The more I think about it, the more I believe that there are actually two worlds in MMOs. One where the story/lore happens and another where the players play. You have an (mostly) internally consistent story and an internally consistent set of game mechanics that directly contradict each other. Logically at least one of them must be false. You either reject the story as “lies” or reject the game mechanics as inaccurate representation of the “real” fantasy world. As a player you use the game mechanics all the time, but rarely help the story writers out. So the story/lore becomes “unbelievable”.

Klepsacovic said...

@Anonymous: You're right, is in an equally valid explanation. A valid one. That's the thing about a fantasy world: You can make up the rules and as long as they do not contradict each other, there is nothing wrong. Even apparent contradictions can be fixed by adding more nuances, such as the soul being damaged, defining different types of souls, different scales of damage and healing ability, and so on. This doesn't mean that writers and developers should just do whatever they feel like and force the next writer to make something up to cover it; whenever possible a story and gameplay should fit within the existing known rules, but often the contradictions are not inescapable.

If people are confusing fantasy and real fire, that is their problem for being incapable of engaging in fantasy. The writer is not responsible for the mental deficiencies of his audience.
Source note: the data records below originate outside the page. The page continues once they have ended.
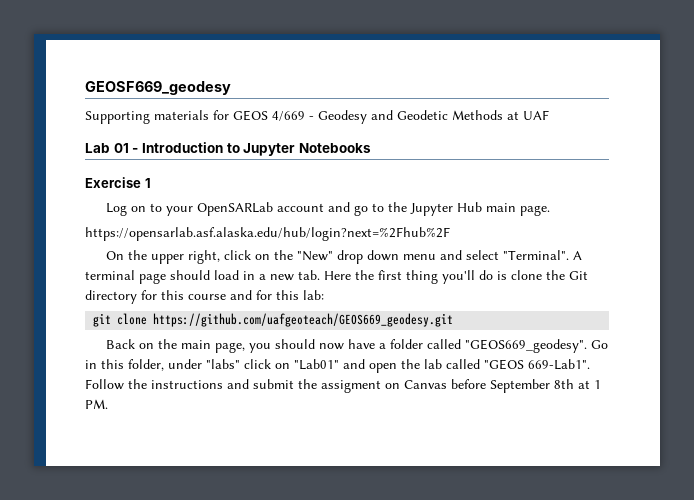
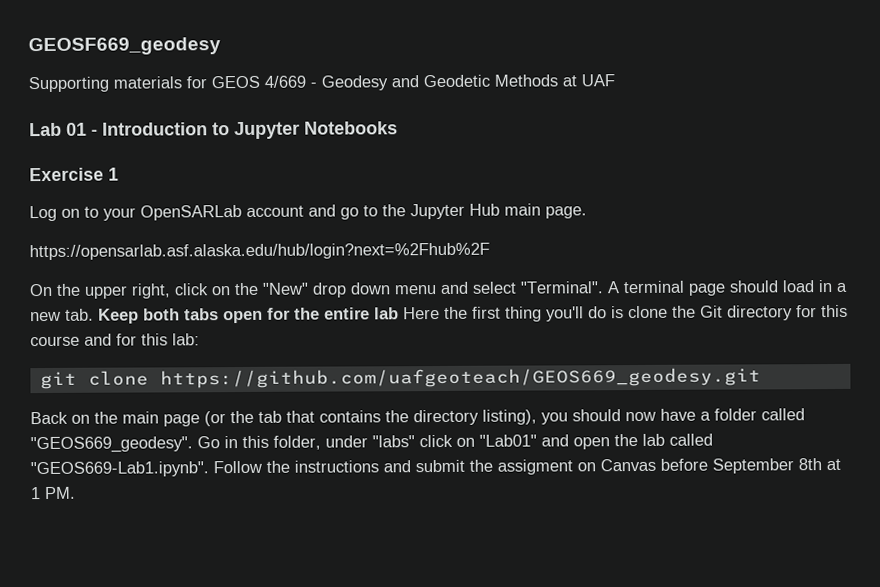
- A terminal page should load in a new tab. Here the first thing you'll do is clone the Git directory for this course and for this lab:
+ A terminal page should load in a new tab. Keep both tabs open for the entire lab Here the first thing you'll do is clone the Git directory for this course and for this lab:
- Back on the main page, you should now have a folder called "GEOS669_geodesy".
+ Back on the main page (or the tab that contains the directory listing), you should now have a folder called "GEOS669_geodesy".
- Go in this folder, under "labs" click on "Lab01" and open the lab called "GEOS 669-Lab1". Follow the instructions and submit the assigment on Canvas before September 8th at 1 PM.
+ Go in this folder, under "labs" click on "Lab01" and open the lab called "GEOS669-Lab1.ipynb". Follow the instructions and submit the assigment on Canvas before September 8th at 1 PM.

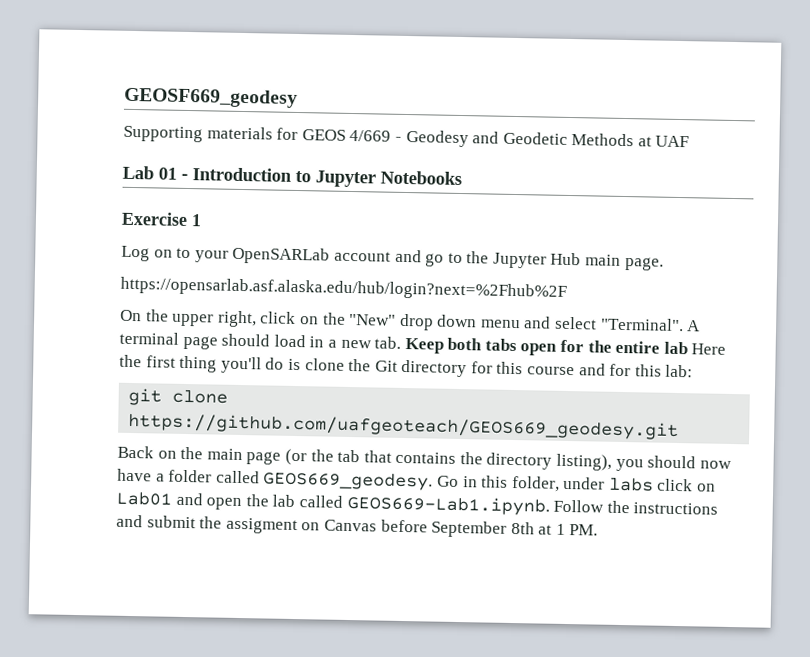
- Back on the main page (or the tab that contains the directory listing), you should now have a folder called "GEOS669_geodesy".
+ Back on the main page (or the tab that contains the directory listing), you should now have a folder called GEOS669_geodesy.
- Go in this folder, under "labs" click on "Lab01" and open the lab called "GEOS669-Lab1.ipynb". Follow the instructions and submit the assigment on Canvas before September 8th at 1 PM.
+ Go in this folder, under labs click on Lab01 and open the lab called GEOS669-Lab1.ipynb. Follow the instructions and submit the assigment on Canvas before September 8th at 1 PM.

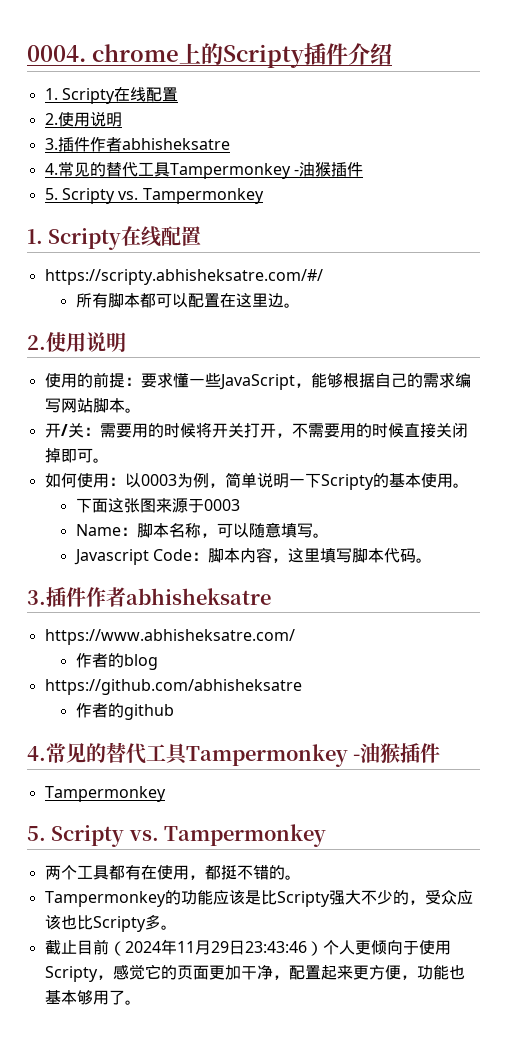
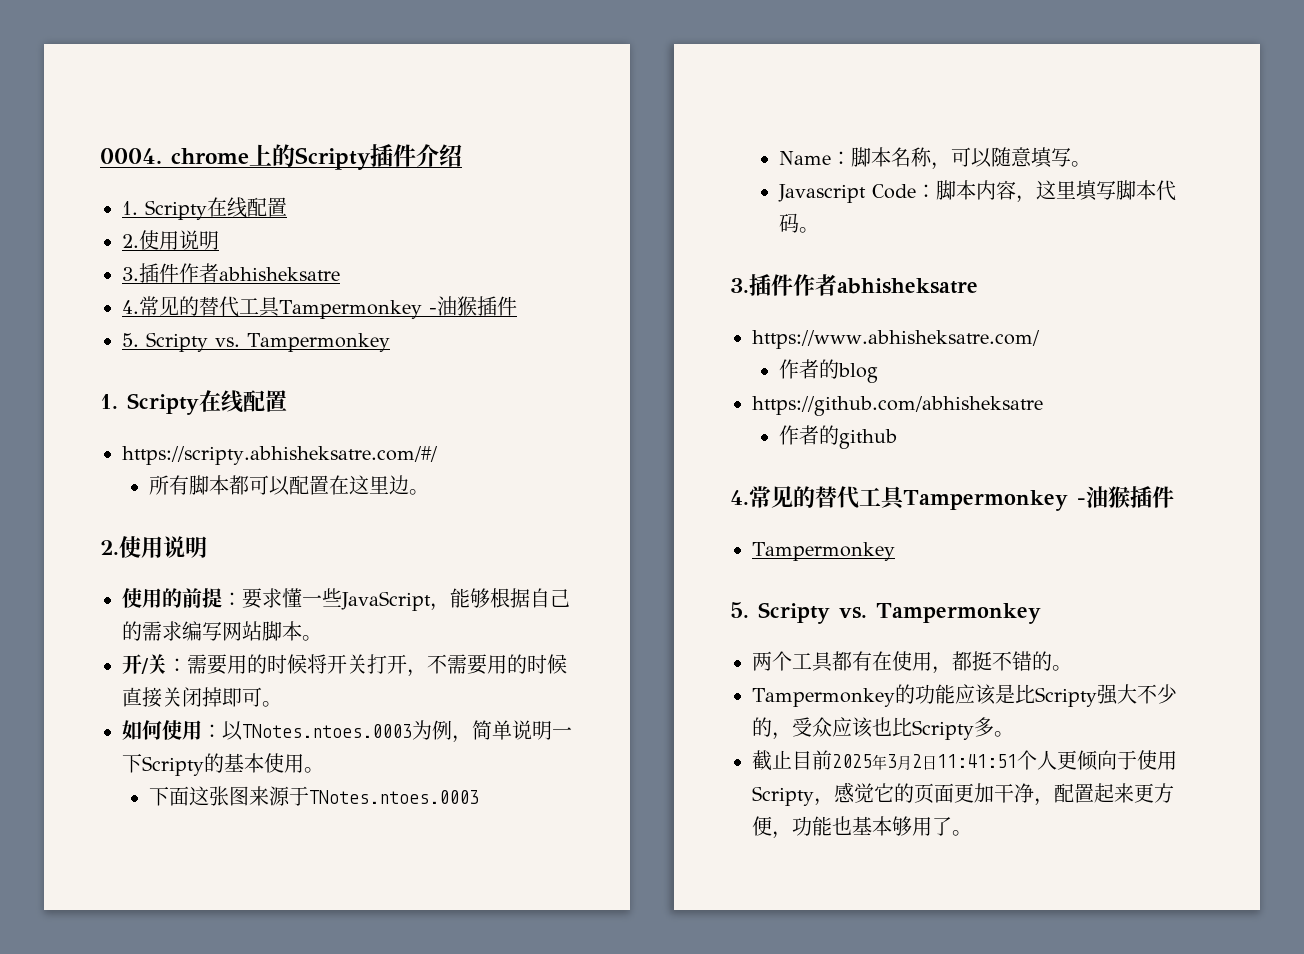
- 如何使用：以0003为例，简单说明一下Scripty的基本使用。
+ 如何使用：以TNotes.ntoes.0003为例，简单说明一下Scripty的基本使用。
- 下面这张图来源于0003
+ 下面这张图来源于TNotes.ntoes.0003
- 截止目前（2024年11月29日23:43:46）个人更倾向于使用Scripty，感觉它的页面更加干净，配置起来更方便，功能也基本够用了。
+ 截止目前2025年3月2日11:41:51个人更倾向于使用Scripty，感觉它的页面更加干净，配置起来更方便，功能也基本够用了。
I suspect many players are merely looking for things to complain about or don't like that there are rules which limit their abilities so they argue against the rules. The mage is mad that his fire doesn't make the knight's armor melt, while the knight is annoyed that his sword doesn't instantly cleave the mage in two, with neither being willing to set aside their particular PvP concerns and senseless appeals to 'realism' to accept that it is a magical world.

Anonymous said...

Ah, I wasn’t familiar with your writing style and I have a tendency to take things too seriously. We are on the same page here. A bit off topic: I laughed several times while reading your “Bad arguments against Attunements” post. Also I instantly like anyone who can write comments like this: “Ah, now I see. It's like the double-slit experiment where the light is affected by photons from parallel universes filled with noobs.” You’ve got yourself a new reader. (Now I can’t stop thinking about how the masses of noobs in parallel universes affect us and randomly burst into laughter.)

Klepsacovic said...

@Anonymous: It's okay, the internet is serious business. I'm glad to hear that you liked the post.